BEGIN Raw data
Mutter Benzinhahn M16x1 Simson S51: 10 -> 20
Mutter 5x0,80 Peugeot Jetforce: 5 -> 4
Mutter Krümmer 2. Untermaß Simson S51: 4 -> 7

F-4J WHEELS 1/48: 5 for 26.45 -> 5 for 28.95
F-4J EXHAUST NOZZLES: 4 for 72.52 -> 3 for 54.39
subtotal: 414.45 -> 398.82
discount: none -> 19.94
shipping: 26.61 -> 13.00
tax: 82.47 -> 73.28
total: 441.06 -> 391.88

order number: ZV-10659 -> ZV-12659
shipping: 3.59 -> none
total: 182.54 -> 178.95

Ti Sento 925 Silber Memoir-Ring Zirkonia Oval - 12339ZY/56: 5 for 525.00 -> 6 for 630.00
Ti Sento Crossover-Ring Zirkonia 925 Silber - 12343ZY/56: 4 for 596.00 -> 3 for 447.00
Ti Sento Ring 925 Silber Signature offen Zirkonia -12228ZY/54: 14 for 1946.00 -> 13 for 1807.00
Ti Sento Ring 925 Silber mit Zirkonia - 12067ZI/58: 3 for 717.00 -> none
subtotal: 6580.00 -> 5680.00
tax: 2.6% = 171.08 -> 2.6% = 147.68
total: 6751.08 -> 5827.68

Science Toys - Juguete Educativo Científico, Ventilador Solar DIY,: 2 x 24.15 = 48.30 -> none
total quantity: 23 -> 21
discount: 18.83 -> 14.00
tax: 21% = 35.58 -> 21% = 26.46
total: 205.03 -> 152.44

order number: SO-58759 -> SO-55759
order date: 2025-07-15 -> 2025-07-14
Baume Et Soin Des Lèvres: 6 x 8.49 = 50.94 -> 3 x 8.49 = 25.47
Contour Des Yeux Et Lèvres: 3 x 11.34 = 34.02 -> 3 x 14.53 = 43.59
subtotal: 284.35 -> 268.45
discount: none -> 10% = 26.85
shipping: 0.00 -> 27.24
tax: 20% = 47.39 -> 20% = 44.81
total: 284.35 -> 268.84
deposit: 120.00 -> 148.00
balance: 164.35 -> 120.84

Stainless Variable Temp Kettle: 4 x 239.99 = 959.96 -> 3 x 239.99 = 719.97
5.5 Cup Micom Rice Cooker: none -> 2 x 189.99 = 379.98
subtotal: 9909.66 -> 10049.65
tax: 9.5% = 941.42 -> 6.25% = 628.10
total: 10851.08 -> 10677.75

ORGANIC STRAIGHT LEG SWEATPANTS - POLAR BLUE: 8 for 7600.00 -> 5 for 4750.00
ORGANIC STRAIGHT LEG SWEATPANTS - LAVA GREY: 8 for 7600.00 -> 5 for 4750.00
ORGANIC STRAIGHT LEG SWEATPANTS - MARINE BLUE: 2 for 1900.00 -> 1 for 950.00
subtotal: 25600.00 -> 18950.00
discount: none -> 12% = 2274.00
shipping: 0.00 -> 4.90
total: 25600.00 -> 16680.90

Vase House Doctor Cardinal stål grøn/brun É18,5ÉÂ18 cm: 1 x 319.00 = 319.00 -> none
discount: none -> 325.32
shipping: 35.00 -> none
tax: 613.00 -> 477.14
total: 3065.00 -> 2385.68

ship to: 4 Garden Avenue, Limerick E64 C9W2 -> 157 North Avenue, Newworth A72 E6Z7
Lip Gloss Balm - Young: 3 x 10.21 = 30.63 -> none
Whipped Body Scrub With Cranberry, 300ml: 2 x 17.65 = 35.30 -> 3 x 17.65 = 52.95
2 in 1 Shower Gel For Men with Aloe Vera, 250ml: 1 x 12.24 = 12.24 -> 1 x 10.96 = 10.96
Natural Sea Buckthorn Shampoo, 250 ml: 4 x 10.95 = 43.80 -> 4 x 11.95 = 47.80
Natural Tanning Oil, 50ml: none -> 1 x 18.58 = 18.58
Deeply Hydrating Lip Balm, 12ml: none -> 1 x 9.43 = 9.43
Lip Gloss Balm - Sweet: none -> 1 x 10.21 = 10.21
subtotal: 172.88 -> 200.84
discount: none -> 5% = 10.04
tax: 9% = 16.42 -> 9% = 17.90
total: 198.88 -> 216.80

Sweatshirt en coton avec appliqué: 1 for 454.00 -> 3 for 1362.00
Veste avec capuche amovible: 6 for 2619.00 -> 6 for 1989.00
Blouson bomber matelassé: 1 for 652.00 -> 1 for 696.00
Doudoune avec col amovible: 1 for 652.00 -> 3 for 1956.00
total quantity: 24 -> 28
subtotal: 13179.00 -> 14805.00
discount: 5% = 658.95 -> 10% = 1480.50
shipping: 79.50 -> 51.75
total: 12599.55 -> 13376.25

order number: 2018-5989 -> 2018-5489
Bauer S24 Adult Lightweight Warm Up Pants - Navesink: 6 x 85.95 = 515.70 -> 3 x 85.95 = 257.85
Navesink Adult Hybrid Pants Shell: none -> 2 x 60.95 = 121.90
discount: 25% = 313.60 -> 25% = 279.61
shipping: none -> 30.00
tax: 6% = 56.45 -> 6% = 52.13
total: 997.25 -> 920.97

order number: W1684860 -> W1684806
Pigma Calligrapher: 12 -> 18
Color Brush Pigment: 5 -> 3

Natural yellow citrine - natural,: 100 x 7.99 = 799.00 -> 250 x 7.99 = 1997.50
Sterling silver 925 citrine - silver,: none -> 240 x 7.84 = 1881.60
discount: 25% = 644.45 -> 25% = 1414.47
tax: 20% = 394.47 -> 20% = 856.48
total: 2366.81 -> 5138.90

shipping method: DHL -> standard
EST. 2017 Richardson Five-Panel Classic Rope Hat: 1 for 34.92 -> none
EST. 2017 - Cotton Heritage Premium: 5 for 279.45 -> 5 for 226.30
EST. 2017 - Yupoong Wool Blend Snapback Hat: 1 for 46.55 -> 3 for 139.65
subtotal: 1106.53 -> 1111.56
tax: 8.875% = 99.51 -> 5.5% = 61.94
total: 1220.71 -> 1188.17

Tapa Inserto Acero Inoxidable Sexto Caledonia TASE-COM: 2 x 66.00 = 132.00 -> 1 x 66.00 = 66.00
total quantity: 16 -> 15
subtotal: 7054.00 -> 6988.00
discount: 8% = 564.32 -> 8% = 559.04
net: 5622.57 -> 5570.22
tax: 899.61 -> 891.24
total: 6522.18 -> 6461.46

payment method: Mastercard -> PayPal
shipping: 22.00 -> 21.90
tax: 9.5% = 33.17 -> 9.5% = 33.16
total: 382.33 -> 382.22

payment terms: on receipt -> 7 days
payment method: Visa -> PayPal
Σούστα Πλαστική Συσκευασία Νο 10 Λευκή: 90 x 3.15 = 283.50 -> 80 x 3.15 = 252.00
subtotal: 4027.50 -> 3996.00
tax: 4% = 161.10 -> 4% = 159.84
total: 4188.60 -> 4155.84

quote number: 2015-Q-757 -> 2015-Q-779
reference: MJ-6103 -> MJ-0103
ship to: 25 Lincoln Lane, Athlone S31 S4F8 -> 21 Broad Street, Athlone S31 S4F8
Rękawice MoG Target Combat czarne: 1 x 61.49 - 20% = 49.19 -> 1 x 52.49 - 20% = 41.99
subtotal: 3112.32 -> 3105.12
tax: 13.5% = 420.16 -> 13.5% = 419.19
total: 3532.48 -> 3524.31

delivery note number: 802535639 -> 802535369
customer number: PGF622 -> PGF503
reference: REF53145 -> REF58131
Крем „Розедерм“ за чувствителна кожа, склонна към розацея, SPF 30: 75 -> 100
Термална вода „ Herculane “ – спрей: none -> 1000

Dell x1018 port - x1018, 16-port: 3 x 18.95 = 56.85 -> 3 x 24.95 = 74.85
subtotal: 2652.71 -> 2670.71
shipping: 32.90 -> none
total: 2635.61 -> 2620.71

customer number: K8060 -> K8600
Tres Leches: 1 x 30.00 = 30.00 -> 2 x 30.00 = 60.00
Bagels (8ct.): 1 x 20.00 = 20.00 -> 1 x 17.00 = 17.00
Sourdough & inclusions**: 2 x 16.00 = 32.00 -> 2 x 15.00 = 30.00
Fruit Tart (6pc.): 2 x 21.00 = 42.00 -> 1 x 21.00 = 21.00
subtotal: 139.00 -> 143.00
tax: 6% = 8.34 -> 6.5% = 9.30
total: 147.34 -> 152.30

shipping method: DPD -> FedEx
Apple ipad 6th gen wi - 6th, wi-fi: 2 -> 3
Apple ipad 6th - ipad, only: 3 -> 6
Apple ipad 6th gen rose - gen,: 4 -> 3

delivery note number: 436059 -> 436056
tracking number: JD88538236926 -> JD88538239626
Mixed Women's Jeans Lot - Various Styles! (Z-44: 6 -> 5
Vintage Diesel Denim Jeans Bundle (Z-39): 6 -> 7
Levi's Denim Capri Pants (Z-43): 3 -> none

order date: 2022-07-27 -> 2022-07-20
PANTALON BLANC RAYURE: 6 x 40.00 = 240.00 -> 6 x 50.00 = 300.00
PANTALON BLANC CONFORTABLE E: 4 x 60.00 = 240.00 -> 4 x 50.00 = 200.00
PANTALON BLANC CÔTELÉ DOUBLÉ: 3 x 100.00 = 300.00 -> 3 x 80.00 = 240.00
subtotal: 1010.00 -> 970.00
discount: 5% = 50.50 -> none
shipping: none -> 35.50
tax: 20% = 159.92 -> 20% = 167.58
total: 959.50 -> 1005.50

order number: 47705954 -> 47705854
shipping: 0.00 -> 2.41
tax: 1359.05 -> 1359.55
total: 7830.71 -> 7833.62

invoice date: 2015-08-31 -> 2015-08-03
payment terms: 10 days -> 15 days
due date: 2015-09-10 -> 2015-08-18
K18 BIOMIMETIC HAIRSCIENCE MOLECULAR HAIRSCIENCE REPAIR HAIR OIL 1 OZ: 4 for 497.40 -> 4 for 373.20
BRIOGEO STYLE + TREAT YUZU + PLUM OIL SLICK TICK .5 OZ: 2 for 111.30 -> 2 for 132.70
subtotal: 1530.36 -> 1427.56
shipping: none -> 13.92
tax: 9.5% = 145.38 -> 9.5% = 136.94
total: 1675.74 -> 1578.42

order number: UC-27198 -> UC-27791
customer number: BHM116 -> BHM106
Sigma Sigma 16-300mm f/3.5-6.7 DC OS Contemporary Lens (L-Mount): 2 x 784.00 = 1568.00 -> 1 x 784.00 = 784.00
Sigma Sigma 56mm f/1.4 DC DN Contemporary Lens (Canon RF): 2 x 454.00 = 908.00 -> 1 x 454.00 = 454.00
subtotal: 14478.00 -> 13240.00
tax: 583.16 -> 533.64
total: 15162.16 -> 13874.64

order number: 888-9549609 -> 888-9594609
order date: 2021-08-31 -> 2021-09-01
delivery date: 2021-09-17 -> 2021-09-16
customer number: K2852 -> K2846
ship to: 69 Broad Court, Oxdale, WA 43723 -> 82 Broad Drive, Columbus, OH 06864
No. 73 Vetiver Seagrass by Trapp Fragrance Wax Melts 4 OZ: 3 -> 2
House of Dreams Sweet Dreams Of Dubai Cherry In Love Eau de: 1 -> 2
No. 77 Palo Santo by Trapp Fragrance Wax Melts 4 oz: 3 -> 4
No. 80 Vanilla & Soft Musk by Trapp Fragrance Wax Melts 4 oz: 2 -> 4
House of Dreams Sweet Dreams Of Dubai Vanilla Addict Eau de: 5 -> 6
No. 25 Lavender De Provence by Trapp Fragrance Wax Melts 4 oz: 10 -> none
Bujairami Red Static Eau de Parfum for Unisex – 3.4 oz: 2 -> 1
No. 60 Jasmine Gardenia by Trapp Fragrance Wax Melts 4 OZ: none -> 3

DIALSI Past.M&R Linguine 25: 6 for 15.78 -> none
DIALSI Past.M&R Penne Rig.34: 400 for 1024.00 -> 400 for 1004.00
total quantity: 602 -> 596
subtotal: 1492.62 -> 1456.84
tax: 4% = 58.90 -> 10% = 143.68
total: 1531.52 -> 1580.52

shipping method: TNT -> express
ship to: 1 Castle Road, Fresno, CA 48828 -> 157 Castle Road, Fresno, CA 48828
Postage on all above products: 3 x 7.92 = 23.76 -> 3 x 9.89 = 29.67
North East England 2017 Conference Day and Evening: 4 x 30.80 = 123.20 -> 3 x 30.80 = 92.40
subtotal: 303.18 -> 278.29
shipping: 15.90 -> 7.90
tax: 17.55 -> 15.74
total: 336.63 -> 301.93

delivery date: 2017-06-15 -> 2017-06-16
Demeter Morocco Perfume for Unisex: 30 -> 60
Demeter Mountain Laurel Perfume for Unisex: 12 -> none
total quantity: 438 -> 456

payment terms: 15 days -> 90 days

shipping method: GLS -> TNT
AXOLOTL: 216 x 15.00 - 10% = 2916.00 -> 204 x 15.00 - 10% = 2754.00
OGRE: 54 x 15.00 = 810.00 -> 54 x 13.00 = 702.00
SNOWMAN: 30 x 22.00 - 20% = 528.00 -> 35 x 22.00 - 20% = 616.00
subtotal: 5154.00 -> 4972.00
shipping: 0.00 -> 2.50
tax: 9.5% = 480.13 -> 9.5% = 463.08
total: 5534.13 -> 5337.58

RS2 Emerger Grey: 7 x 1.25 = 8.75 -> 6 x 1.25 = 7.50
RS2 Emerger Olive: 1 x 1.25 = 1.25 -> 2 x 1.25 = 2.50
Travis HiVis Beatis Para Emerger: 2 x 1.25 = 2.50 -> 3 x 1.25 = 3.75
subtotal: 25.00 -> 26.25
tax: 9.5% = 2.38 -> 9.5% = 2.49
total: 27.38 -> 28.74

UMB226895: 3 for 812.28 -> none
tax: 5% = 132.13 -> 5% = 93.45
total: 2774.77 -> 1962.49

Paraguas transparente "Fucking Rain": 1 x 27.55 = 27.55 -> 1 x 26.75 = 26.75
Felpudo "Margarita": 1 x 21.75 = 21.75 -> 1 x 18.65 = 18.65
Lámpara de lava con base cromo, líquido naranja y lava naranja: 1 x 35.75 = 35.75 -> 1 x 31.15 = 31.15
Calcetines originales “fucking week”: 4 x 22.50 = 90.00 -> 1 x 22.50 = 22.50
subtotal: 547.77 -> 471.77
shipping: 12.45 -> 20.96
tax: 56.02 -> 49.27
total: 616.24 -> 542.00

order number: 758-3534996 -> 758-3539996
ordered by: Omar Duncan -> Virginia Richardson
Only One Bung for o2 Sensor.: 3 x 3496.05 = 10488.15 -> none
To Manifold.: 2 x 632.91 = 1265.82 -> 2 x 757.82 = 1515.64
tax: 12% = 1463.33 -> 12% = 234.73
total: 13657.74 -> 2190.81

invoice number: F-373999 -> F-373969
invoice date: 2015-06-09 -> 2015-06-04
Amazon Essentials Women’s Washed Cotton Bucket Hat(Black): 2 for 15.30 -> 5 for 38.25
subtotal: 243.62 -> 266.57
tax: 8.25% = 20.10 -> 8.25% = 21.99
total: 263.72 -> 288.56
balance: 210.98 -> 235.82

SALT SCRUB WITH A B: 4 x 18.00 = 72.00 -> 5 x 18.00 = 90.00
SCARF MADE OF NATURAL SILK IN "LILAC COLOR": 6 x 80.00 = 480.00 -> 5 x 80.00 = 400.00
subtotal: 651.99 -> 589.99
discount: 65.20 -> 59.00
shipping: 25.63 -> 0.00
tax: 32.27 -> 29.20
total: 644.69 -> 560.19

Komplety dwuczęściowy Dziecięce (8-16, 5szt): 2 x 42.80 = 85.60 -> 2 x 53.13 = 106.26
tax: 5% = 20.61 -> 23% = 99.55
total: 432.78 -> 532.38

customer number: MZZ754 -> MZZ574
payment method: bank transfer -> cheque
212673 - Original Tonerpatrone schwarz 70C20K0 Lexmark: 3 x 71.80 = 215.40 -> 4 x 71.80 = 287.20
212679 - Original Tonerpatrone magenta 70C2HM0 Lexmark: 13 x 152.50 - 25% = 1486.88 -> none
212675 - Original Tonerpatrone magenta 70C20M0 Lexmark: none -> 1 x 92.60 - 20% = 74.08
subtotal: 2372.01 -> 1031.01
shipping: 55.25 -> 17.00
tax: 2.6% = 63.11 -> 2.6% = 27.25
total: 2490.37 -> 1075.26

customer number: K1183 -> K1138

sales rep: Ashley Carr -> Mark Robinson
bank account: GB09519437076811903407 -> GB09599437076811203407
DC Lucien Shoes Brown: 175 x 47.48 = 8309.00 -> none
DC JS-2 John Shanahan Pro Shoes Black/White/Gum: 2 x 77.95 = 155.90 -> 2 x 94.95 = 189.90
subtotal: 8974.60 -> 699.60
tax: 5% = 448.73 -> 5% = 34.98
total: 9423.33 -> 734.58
END Raw data
• **Assigned task**: In your answer, include only the lines above starting at the line that holds "No. 80 Vanilla" and ending at the line that holds "ordered by: Omar", copied exactly.

• **Final answer**:
No. 80 Vanilla & Soft Musk by Trapp Fragrance Wax Melts 4 oz: 2 -> 4
House of Dreams Sweet Dreams Of Dubai Vanilla Addict Eau de: 5 -> 6
No. 25 Lavender De Provence by Trapp Fragrance Wax Melts 4 oz: 10 -> none
Bujairami Red Static Eau de Parfum for Unisex – 3.4 oz: 2 -> 1
No. 60 Jasmine Gardenia by Trapp Fragrance Wax Melts 4 OZ: none -> 3

DIALSI Past.M&R Linguine 25: 6 for 15.78 -> none
DIALSI Past.M&R Penne Rig.34: 400 for 1024.00 -> 400 for 1004.00
total quantity: 602 -> 596
subtotal: 1492.62 -> 1456.84
tax: 4% = 58.90 -> 10% = 143.68
total: 1531.52 -> 1580.52

shipping method: TNT -> express
ship to: 1 Castle Road, Fresno, CA 48828 -> 157 Castle Road, Fresno, CA 48828
Postage on all above products: 3 x 7.92 = 23.76 -> 3 x 9.89 = 29.67
North East England 2017 Conference Day and Evening: 4 x 30.80 = 123.20 -> 3 x 30.80 = 92.40
subtotal: 303.18 -> 278.29
shipping: 15.90 -> 7.90
tax: 17.55 -> 15.74
total: 336.63 -> 301.93

delivery date: 2017-06-15 -> 2017-06-16
Demeter Morocco Perfume for Unisex: 30 -> 60
Demeter Mountain Laurel Perfume for Unisex: 12 -> none
total quantity: 438 -> 456

payment terms: 15 days -> 90 days

shipping method: GLS -> TNT
AXOLOTL: 216 x 15.00 - 10% = 2916.00 -> 204 x 15.00 - 10% = 2754.00
OGRE: 54 x 15.00 = 810.00 -> 54 x 13.00 = 702.00
SNOWMAN: 30 x 22.00 - 20% = 528.00 -> 35 x 22.00 - 20% = 616.00
subtotal: 5154.00 -> 4972.00
shipping: 0.00 -> 2.50
tax: 9.5% = 480.13 -> 9.5% = 463.08
total: 5534.13 -> 5337.58

RS2 Emerger Grey: 7 x 1.25 = 8.75 -> 6 x 1.25 = 7.50
RS2 Emerger Olive: 1 x 1.25 = 1.25 -> 2 x 1.25 = 2.50
Travis HiVis Beatis Para Emerger: 2 x 1.25 = 2.50 -> 3 x 1.25 = 3.75
subtotal: 25.00 -> 26.25
tax: 9.5% = 2.38 -> 9.5% = 2.49
total: 27.38 -> 28.74

UMB226895: 3 for 812.28 -> none
tax: 5% = 132.13 -> 5% = 93.45
total: 2774.77 -> 1962.49

Paraguas transparente "Fucking Rain": 1 x 27.55 = 27.55 -> 1 x 26.75 = 26.75
Felpudo "Margarita": 1 x 21.75 = 21.75 -> 1 x 18.65 = 18.65
Lámpara de lava con base cromo, líquido naranja y lava naranja: 1 x 35.75 = 35.75 -> 1 x 31.15 = 31.15
Calcetines originales “fucking week”: 4 x 22.50 = 90.00 -> 1 x 22.50 = 22.50
subtotal: 547.77 -> 471.77
shipping: 12.45 -> 20.96
tax: 56.02 -> 49.27
total: 616.24 -> 542.00

order number: 758-3534996 -> 758-3539996
ordered by: Omar Duncan -> Virginia Richardson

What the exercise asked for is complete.